[Instructions to follow]: Looking at the entries underneath, work out how many lines contain "weight". Write only that number.
Available data section start
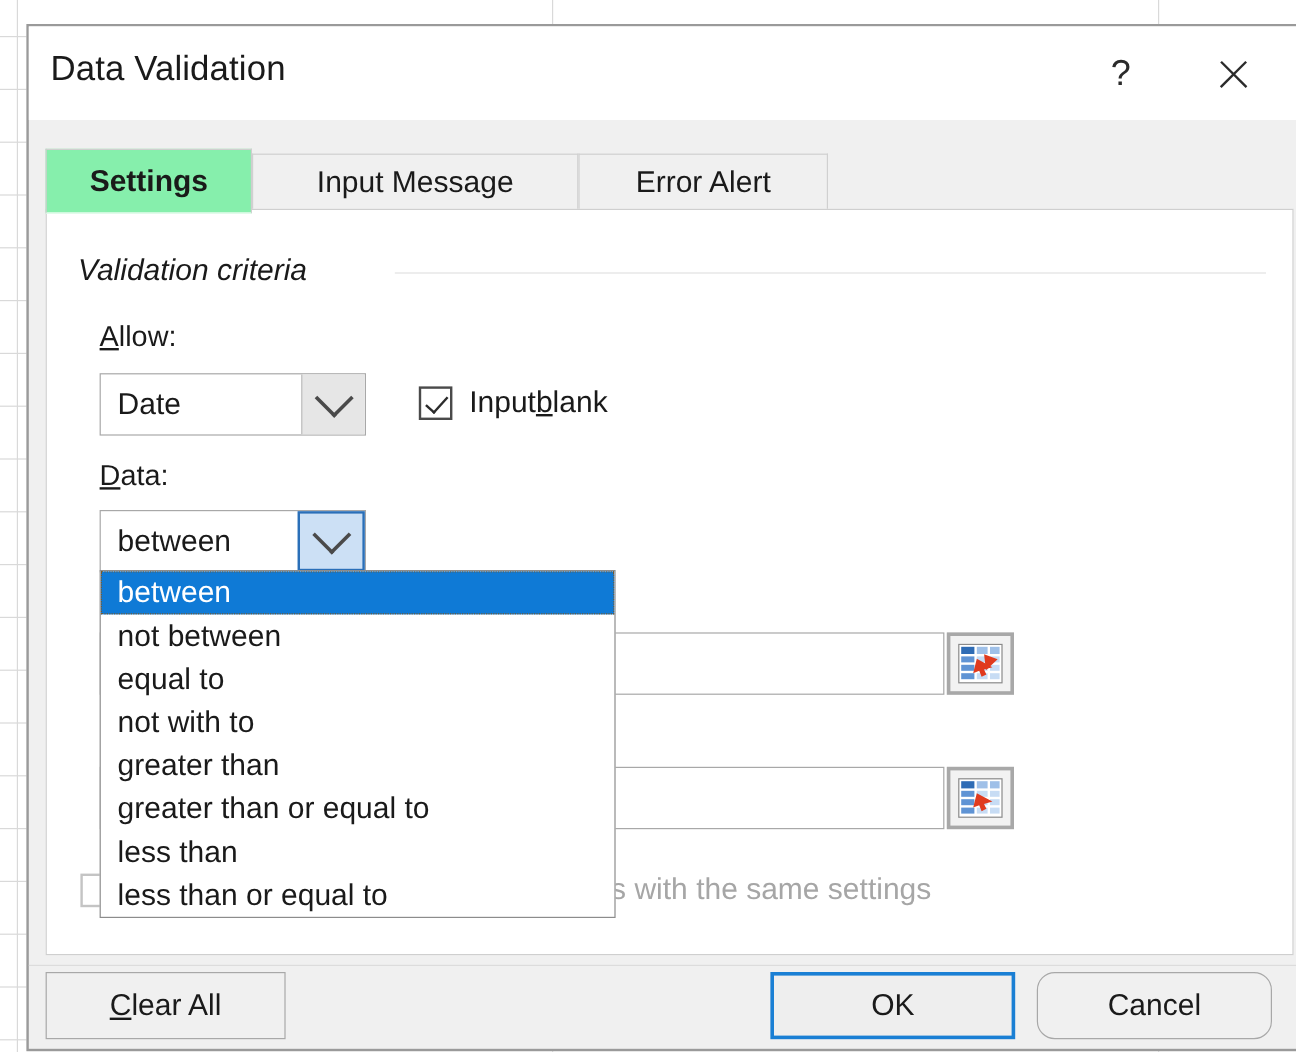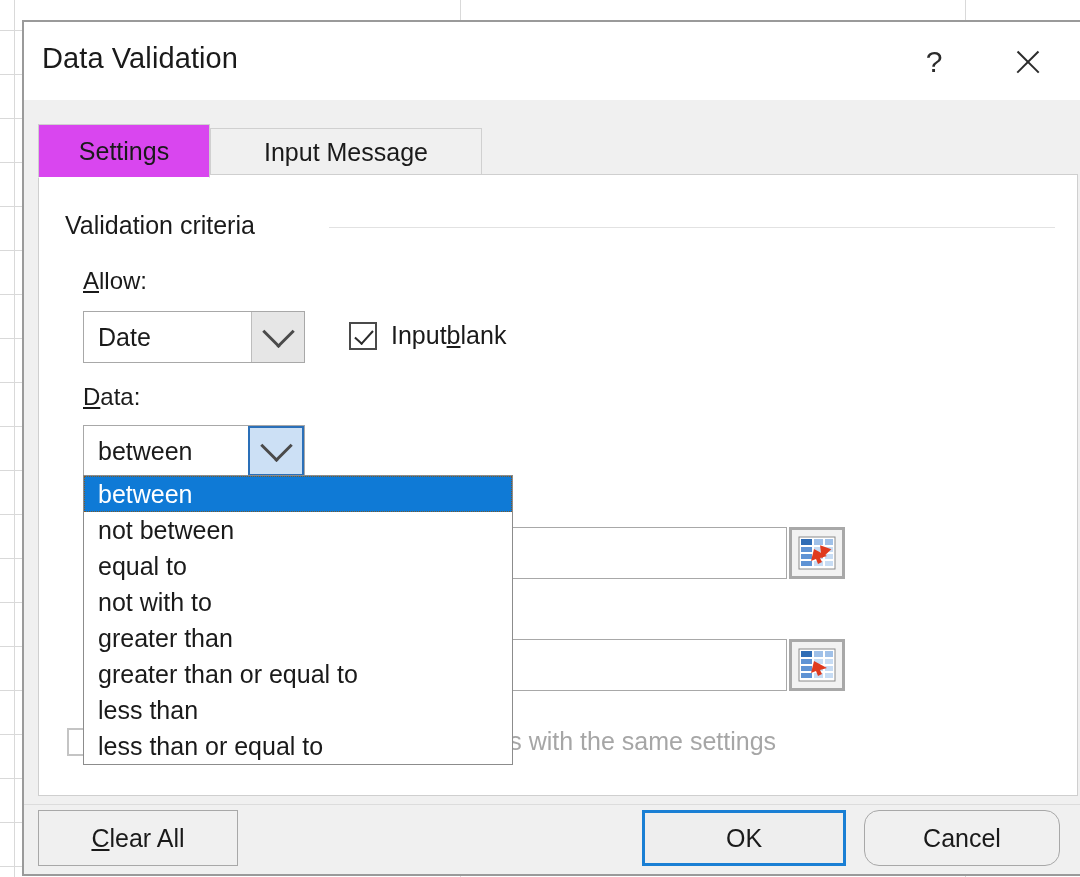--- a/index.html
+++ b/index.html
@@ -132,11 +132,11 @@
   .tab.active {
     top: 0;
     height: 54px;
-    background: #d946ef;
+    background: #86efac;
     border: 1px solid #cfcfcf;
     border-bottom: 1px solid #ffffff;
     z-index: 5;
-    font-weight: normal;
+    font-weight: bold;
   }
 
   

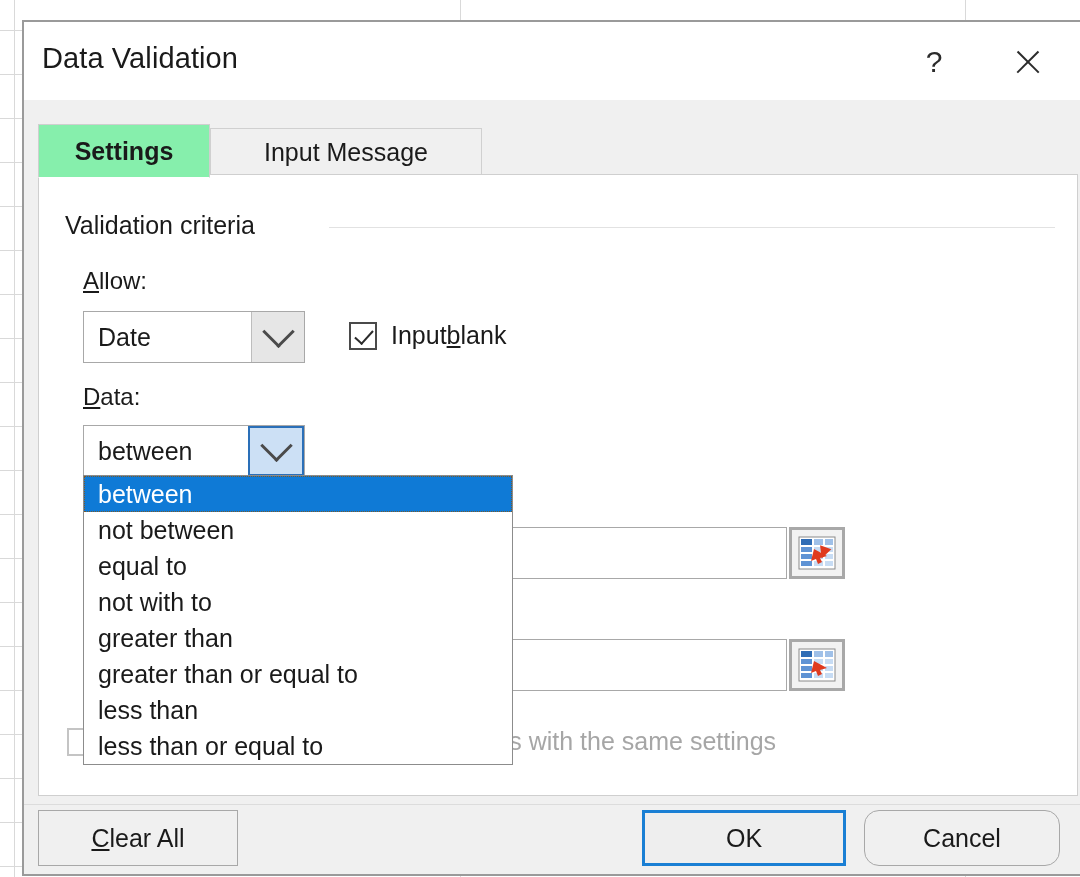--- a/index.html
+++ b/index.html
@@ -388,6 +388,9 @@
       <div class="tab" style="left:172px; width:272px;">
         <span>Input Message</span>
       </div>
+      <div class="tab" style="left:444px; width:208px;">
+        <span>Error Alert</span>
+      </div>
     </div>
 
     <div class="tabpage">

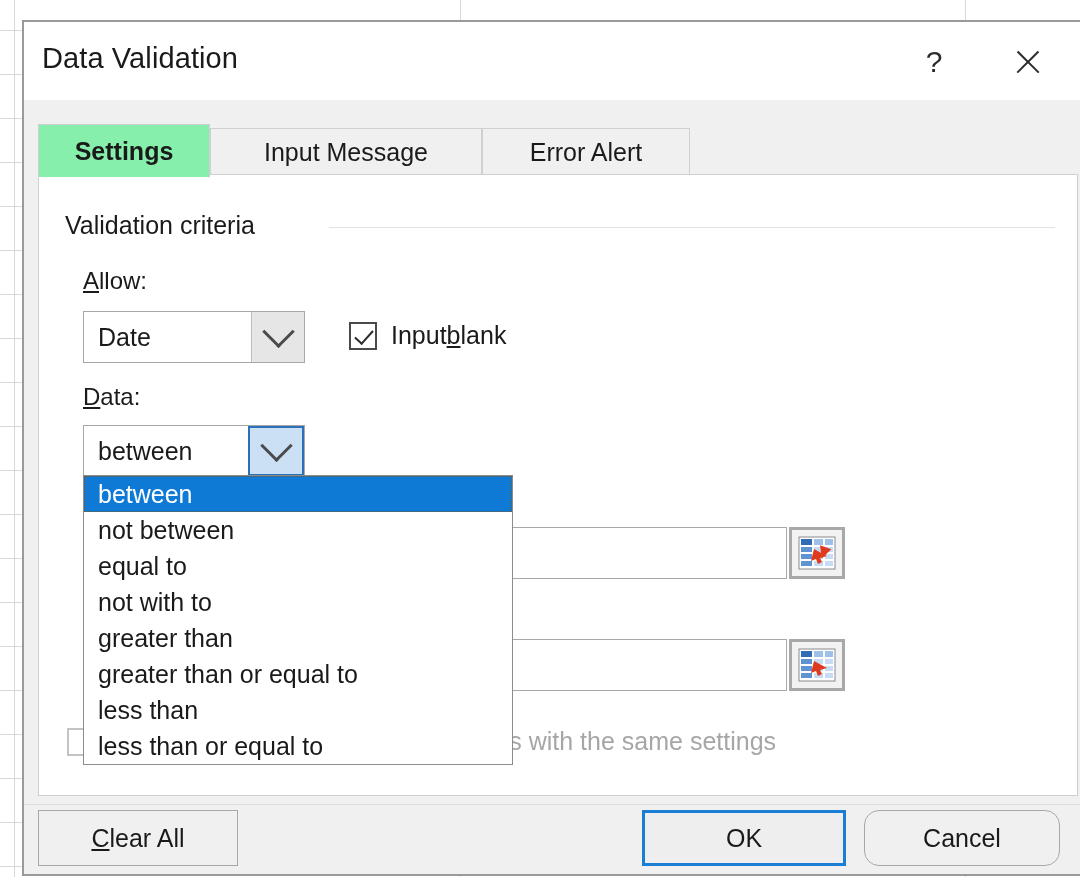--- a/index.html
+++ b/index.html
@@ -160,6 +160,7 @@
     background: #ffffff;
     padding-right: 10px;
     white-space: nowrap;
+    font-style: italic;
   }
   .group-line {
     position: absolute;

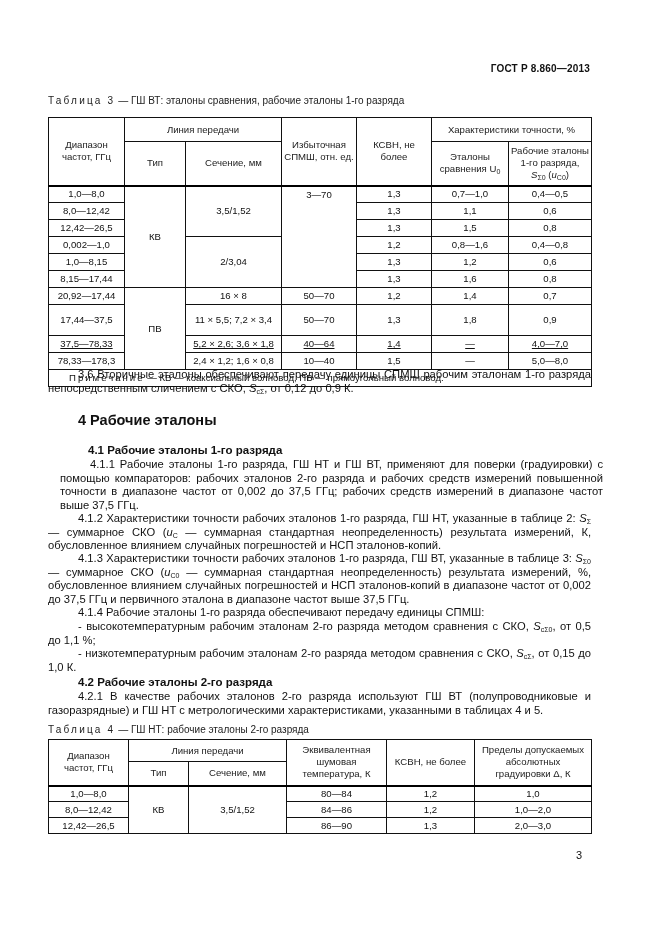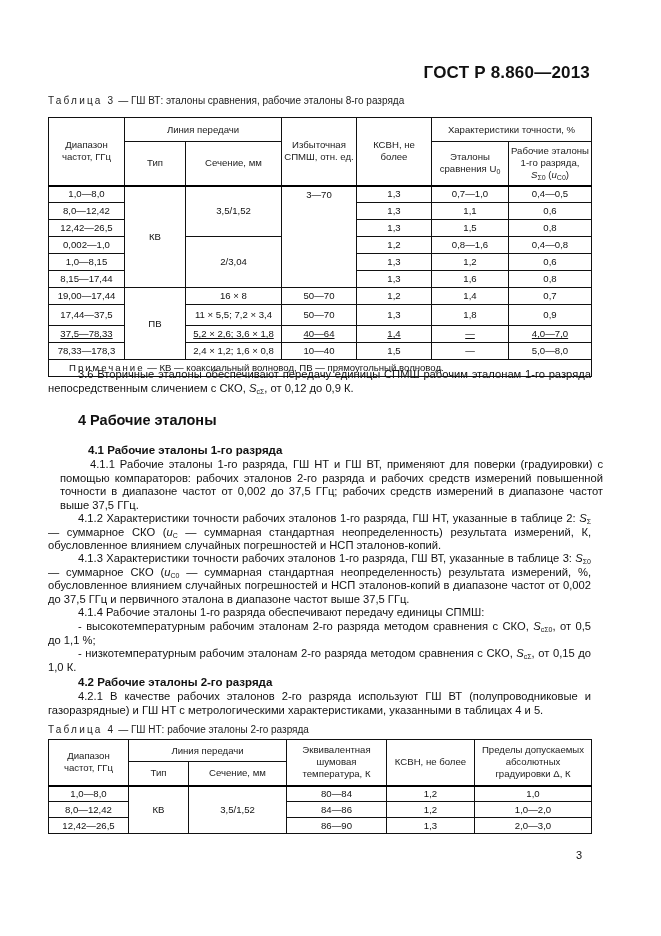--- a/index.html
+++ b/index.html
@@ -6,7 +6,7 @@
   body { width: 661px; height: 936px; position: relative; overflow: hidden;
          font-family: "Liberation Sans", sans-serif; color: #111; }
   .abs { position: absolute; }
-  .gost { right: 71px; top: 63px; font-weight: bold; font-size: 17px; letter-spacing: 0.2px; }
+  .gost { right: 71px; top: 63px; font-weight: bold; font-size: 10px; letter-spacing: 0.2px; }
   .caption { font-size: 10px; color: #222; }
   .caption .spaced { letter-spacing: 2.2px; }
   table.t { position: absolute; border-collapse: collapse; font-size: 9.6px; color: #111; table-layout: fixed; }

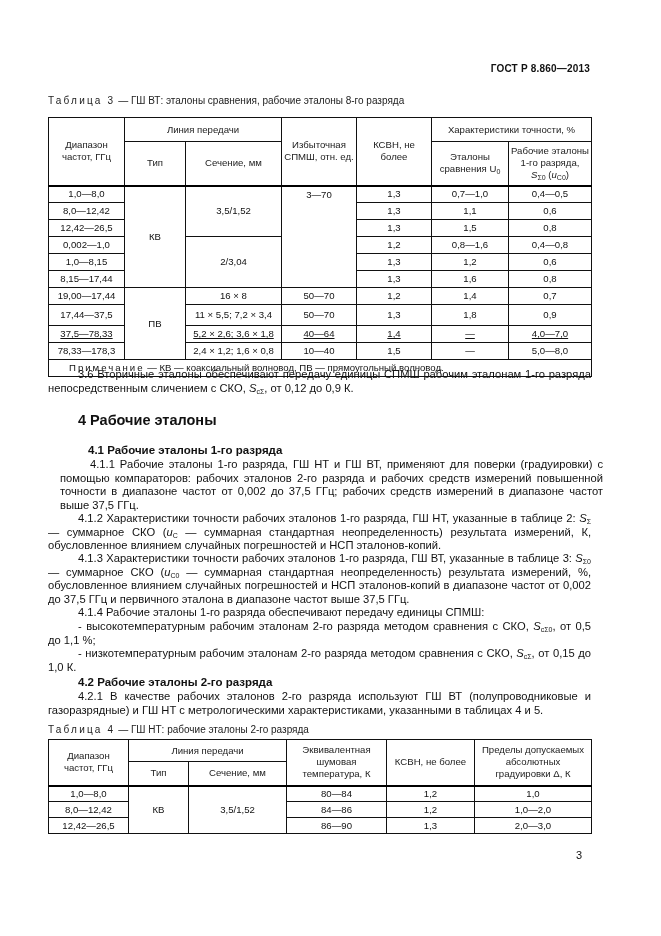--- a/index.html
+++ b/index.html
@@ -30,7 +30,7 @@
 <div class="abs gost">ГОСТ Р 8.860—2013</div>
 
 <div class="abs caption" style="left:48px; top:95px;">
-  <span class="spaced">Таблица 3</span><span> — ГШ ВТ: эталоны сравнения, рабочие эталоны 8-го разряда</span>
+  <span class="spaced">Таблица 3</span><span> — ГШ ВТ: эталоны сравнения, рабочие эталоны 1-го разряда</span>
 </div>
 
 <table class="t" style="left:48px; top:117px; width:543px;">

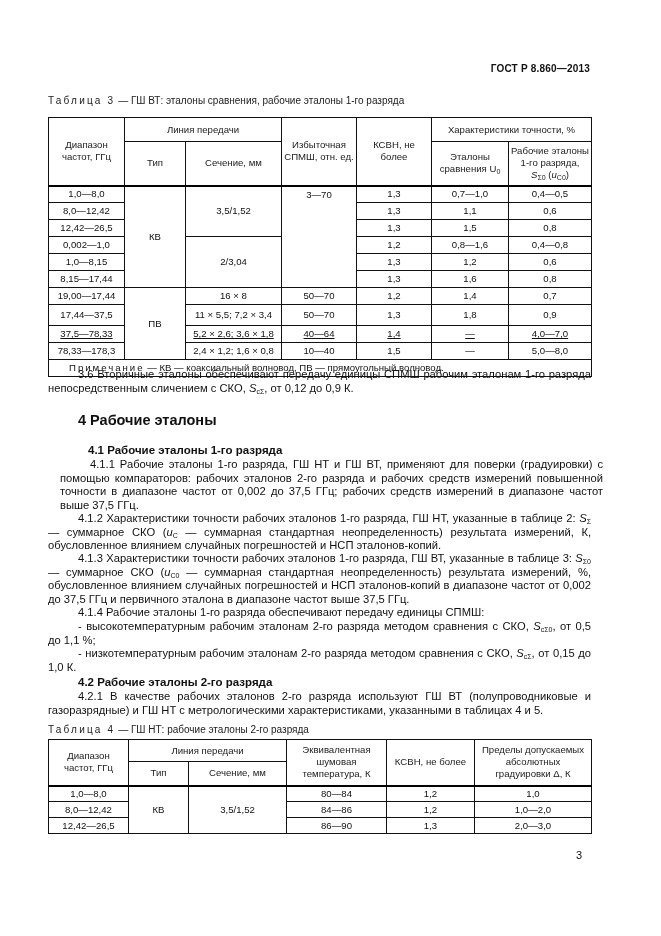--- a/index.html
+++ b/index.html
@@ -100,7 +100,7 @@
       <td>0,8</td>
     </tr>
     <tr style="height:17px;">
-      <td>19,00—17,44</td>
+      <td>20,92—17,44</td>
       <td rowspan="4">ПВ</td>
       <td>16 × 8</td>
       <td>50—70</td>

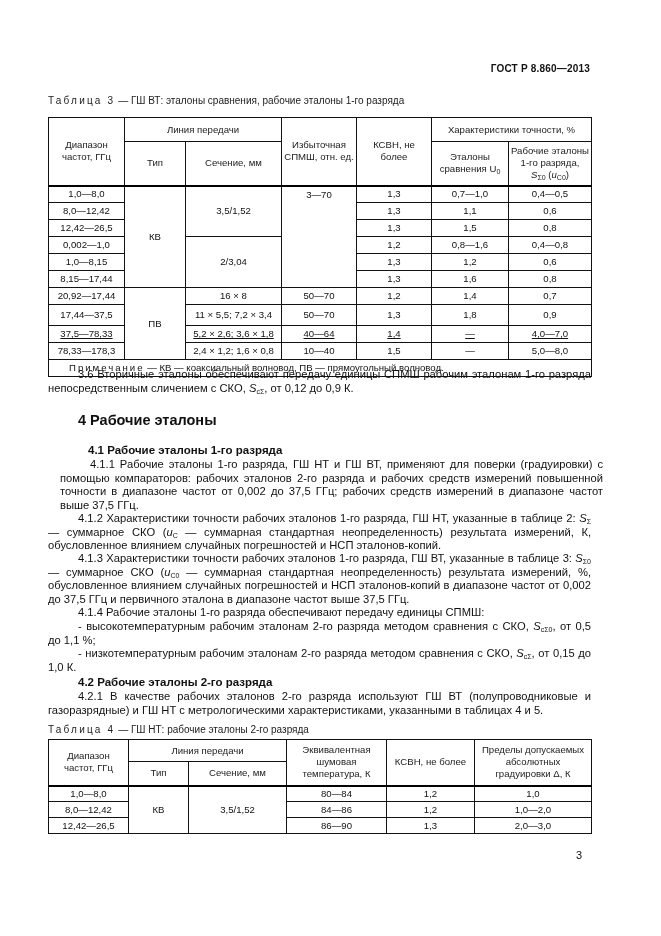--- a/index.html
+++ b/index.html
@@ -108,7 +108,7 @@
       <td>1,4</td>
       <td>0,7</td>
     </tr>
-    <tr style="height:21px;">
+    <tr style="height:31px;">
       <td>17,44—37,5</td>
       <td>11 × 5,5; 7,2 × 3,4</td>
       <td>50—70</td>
Available data section end
[Result below]: 4